| DIRECTIONS FOR THIS TASK |
Search the records for the string "Toolbox", then copy each line that has it.

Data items
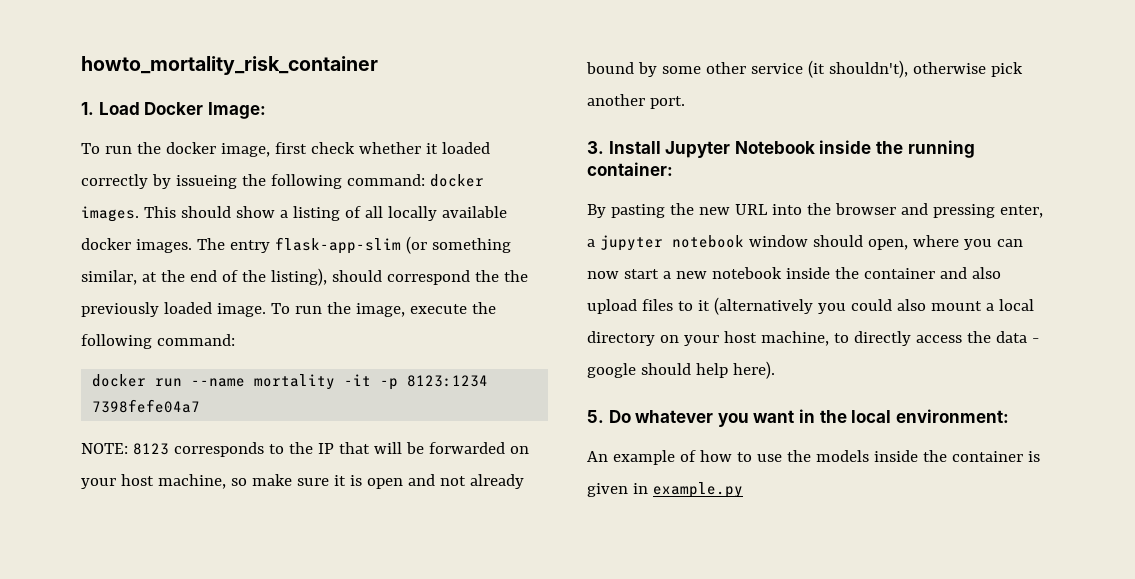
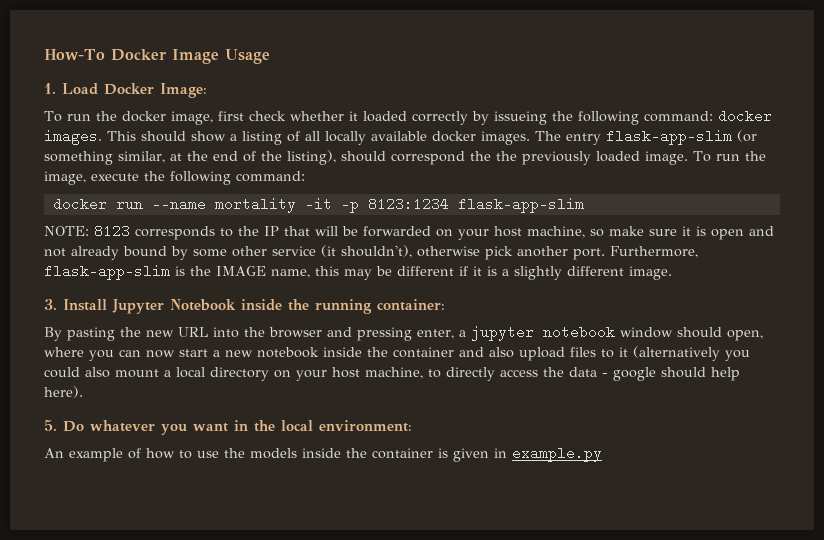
[81,56,378,75] howto_mortality_risk_container -> [44,49,270,64] How-To Docker Image Usage
[92,399,201,413] 7398fefe04a7 -> [457,197,584,213] flask-app-slim
(685, 102) none -> [610,246,698,258] [44,264,672,280] Furthermore, flask-app-slim is the IMAGE name, this may be different if it is a slightly different image.

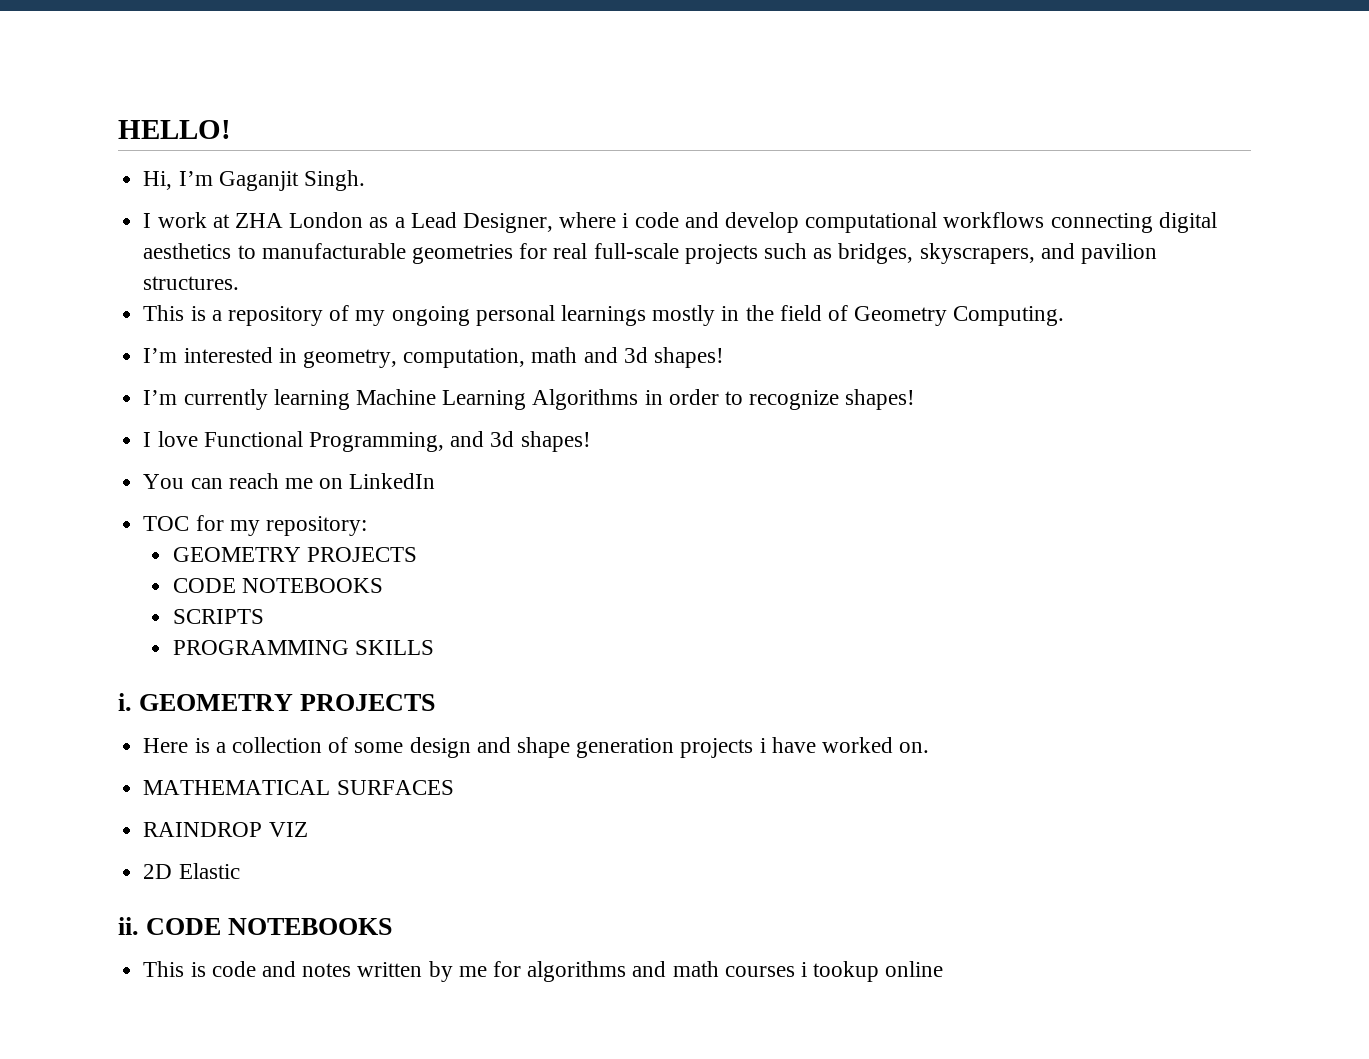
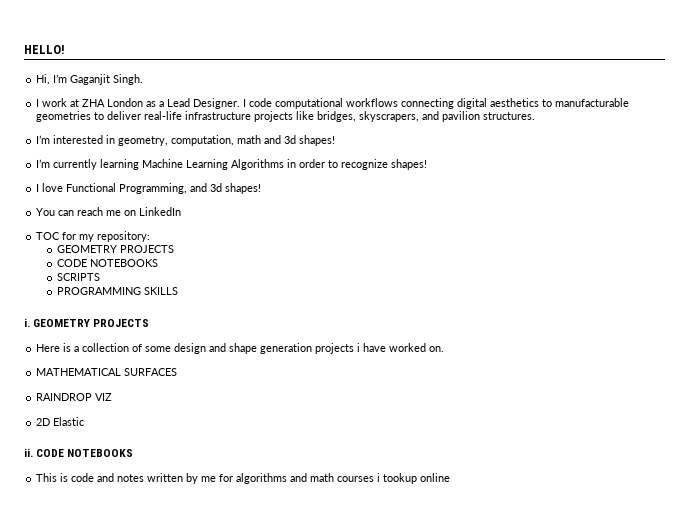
[462,212,800,233] Designer, where i code and develop -> [193,98,273,109] Designer. I code
[519,243,833,264] for real full-scale projects such as -> [94,111,315,122] to deliver real-life infrastructure projects like
[143,305,1065,326] // This is a repository of my ongoing personal learnings mostly in the field of Geometry Computing. -> (536, 116) none

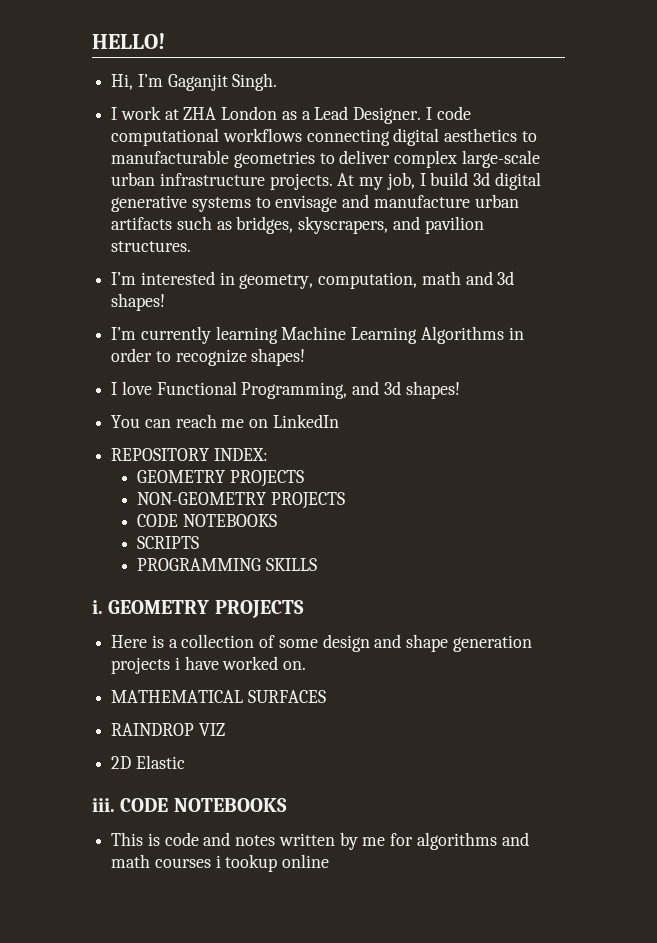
[144,111,315,122] real-life infrastructure projects like -> [394,150,540,168] [111,172,541,190] [111,194,519,212] [111,216,232,230] complex large-scale urban infrastructure projects. At my job, I build 3d digital generative systems to envisage and manufacture urban artifacts such as
[36,231,151,242] [57,245,175,253] TOC for my repository: // GEOMETRY PROJECTS -> [111,448,268,461] [137,470,305,487] [137,492,346,509] REPOSITORY INDEX: // GEOMETRY PROJECTS // NON-GEOMETRY PROJECTS
[24,448,33,457] ii. -> [92,798,115,812] iii.

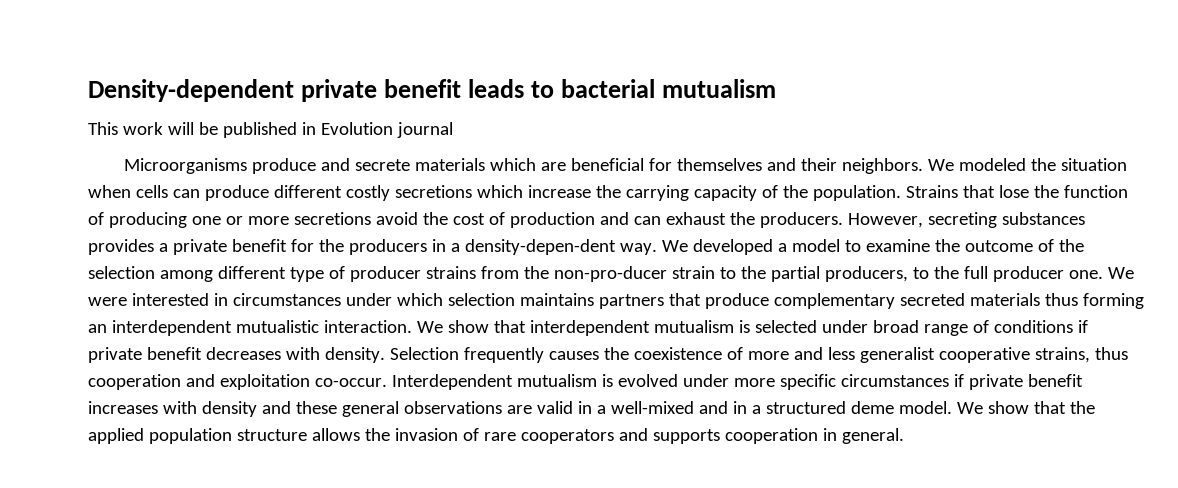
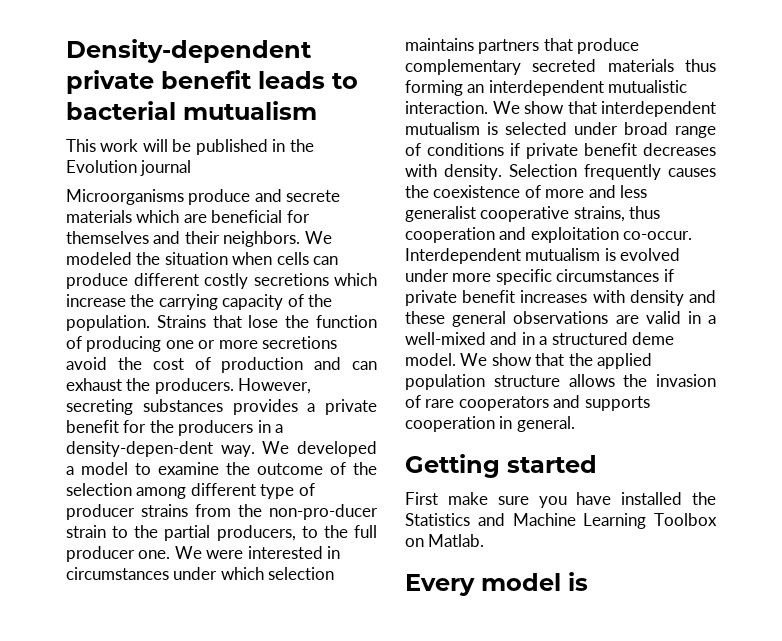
(316, 128) none -> [289,139,314,152] the
(904, 436) none -> [405,454,597,478] [405,492,716,508] [405,513,717,529] [405,534,485,547] [405,572,588,596] // Getting started // First make sure you have installed the Statistics and Machine Learning Toolbox on Matlab. // Every model is

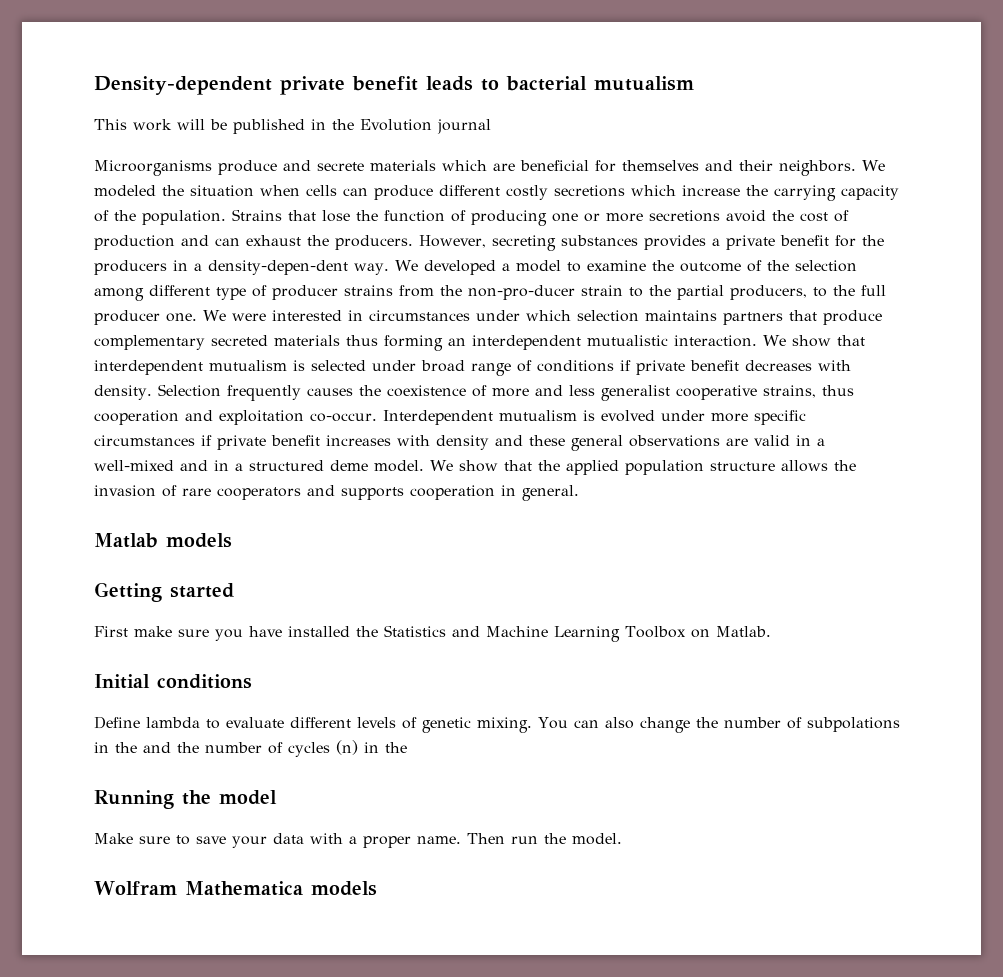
(575, 424) none -> [94,533,232,548] // Matlab models
[405,572,588,596] Every model is -> [94,674,252,689] [94,716,900,733] [94,740,407,757] [94,790,277,809] [94,833,622,848] [94,881,377,896] Initial conditions // Define lambda to evaluate different levels of genetic mixing. You can also change the number of subpolations in the and the number of cycles (n) in the // Running the model // Make sure to save your data with a proper name. Then run the model. // Wolfram Mathematica models

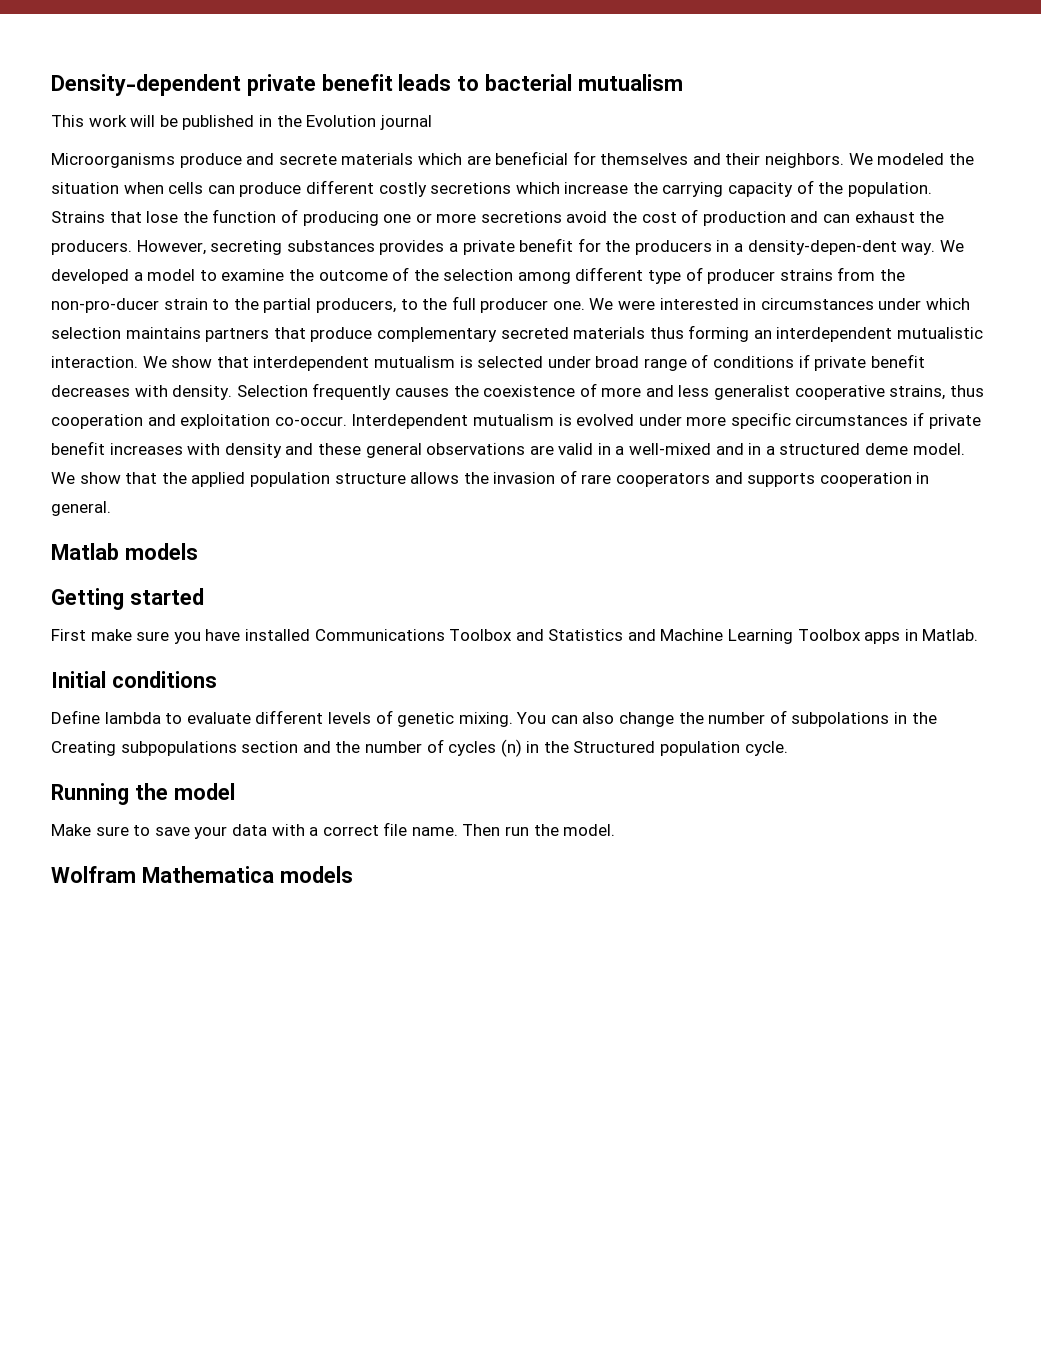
[356,626,378,637] the -> [314,629,544,641] Communications Toolbox and
[690,629,710,638] on -> [864,629,918,644] apps in
(137, 747) none -> [51,741,299,756] Creating subpopulations section
(407, 747) none -> [573,741,788,756] Structured population cycle.
[363,836,411,848] proper -> [322,822,408,836] correct file

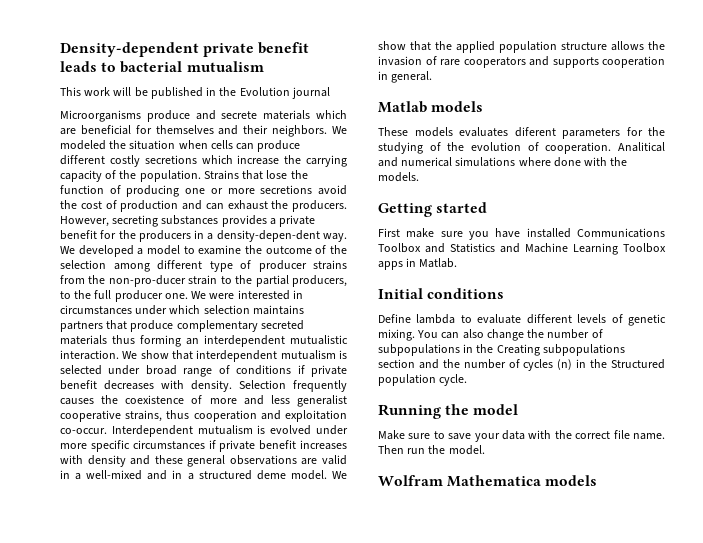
(198, 551) none -> [378,127,665,139] [378,142,665,154] [378,157,628,167] [378,172,419,182] // These models evaluates diferent parameters for the studying of the evolution of cooperation. Analitical and numerical simulations where done with the models.
[791,712,890,727] subpolations -> [378,344,460,356] subpopulations
[309,827,319,836] a -> [554,430,572,439] the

| EXERCISE RESULT |
(904, 436) none -> [405,454,597,478] [405,492,716,508] [405,513,717,529] [405,534,485,547] [405,572,588,596] // Getting started // First make sure you have installed the Statistics and Machine Learning Toolbox on Matlab. // Every model is
[356,626,378,637] the -> [314,629,544,641] Communications Toolbox and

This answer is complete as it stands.